UPDATED Wed, Oct 14, 2020 – 10:33 am

SHARES in Singapore Press Holdings (SPH) plunged on Wednesday as the board cut dividends after the media and the real estate group fell into the red for the first time.

The counter lost 5.2 percent or 5.5 Singapore cents to 99.5 cents at 9:04 a.m. M., The first time it fell below 1 Singapore dollar.

It regained some momentum later in the morning, trading at S $ 1.01 at 9:41 am, up 3.8 percent or S $ 0.04 from Tuesday’s close.

About 17 million shares had changed hands by then, making it the third most traded by volume.

On Tuesday, the board declared a final dividend of one Singapore penny per share, up from 5.5 cents last year, which included a special one penny dividend. Along with the interim dividend of 1.5 cents, the total dividend payment for fiscal year 20 will be 2.5 cents.

SPH, which publishes The Business Times, posted a net loss of S $ 83.7 million for the full year ended August 31, as it was affected by non-cash fair value losses of S $ 232 million, primarily at its shopping centers and specially constructed student housing assets. earnings of S $ 213.2 million a year ago.

Its media business continued to be affected by declining advertising revenue. For the full year, revenues from the media segment contracted 22.8 percent to S $ 445.1 million due to a drop in newspaper print advertising revenue. The pre-tax loss for the segment was S $ 11.4 million, compared to a gain of S $ 54.7 million for fiscal year 2019, after considering reduction costs of S $ 16.6 million.

The property segment performed better, increasing 10.3 percent to S $ 327.2 million. But the pre-tax loss for this segment was S $ 75.8 million, compared to a gain of S $ 263 million in fiscal 2019, due to fair value losses.

DBS analysts Alfie Yeo and Andy Sim maintained their “hold” rating on SPH on Wednesday, lowering their price target to S $ 1.09 from the previous S $ 1.26 as they expect weakness to persist in the segment. of media for FY21, dragging down overall earnings.

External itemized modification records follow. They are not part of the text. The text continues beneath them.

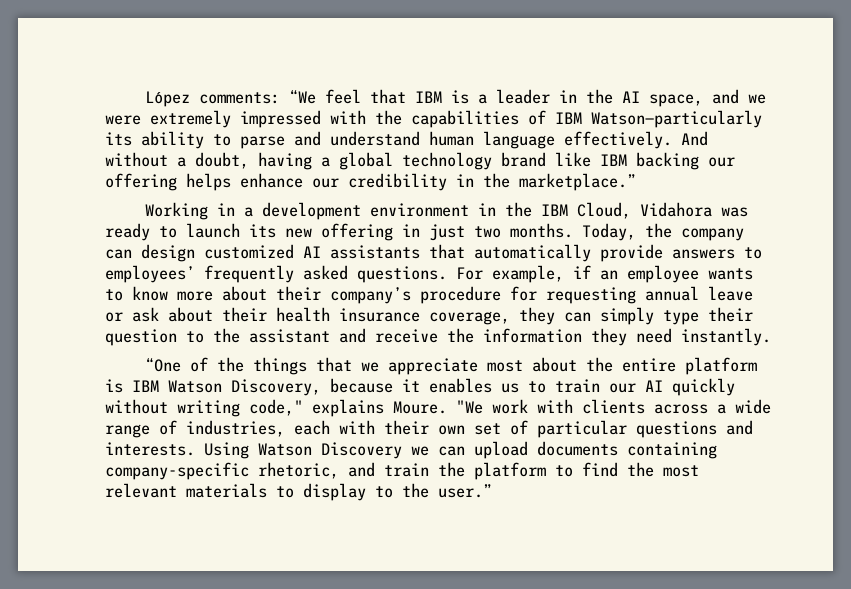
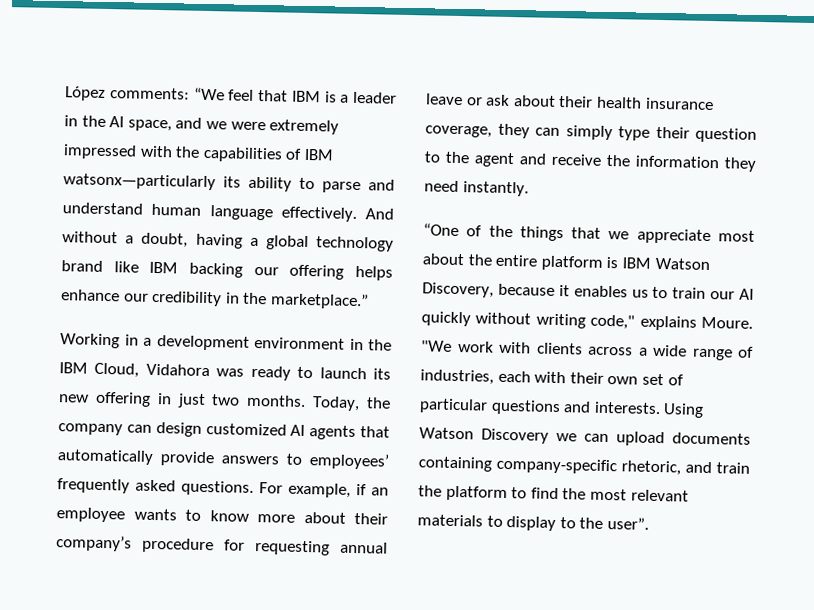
- López comments: “We feel that IBM is a leader in the AI space, and we were extremely impressed with the capabilities of IBM Watson—particularly its ability to parse and understand human language effectively.
+ López comments: “We feel that IBM is a leader in the AI space, and we were extremely impressed with the capabilities of IBM watsonx—particularly its ability to parse and understand human language effectively.
- Today, the company can design customized AI assistants that automatically provide answers to employees’ frequently asked questions.
+ Today, the company can design customized AI agents that automatically provide answers to employees’ frequently asked questions.
- For example, if an employee wants to know more about their company’s procedure for requesting annual leave or ask about their health insurance coverage, they can simply type their question to the assistant and receive the information they need instantly.
+ For example, if an employee wants to know more about their company’s procedure for requesting annual leave or ask about their health insurance coverage, they can simply type their question to the agent and receive the information they need instantly.
- Using Watson Discovery we can upload documents containing company-specific rhetoric, and train the platform to find the most relevant materials to display to the user.”
+ Using Watson Discovery we can upload documents containing company-specific rhetoric, and train the platform to find the most relevant materials to display to the user”.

The group’s core revenue fell within expectations, but core operating profit fell short due to higher-than-expected operating costs, Yeo and Sim wrote in a report.

“We expect the media to remain a drag in the immediate term, given the weak outlook for ad spending, with the real estate segment driving profit and margin growth,” they wrote.

Against this backdrop, analysts have lowered their profit forecasts in fiscal year 21 to fiscal year 22 by 7 to 18 percent after accounting for lower operating margins. However, they remain optimistic about the group’s real estate business.

“Nonetheless, we see the property driving long-term earnings growth, contributing to better margins for the group since fiscal year 22,” analysts said.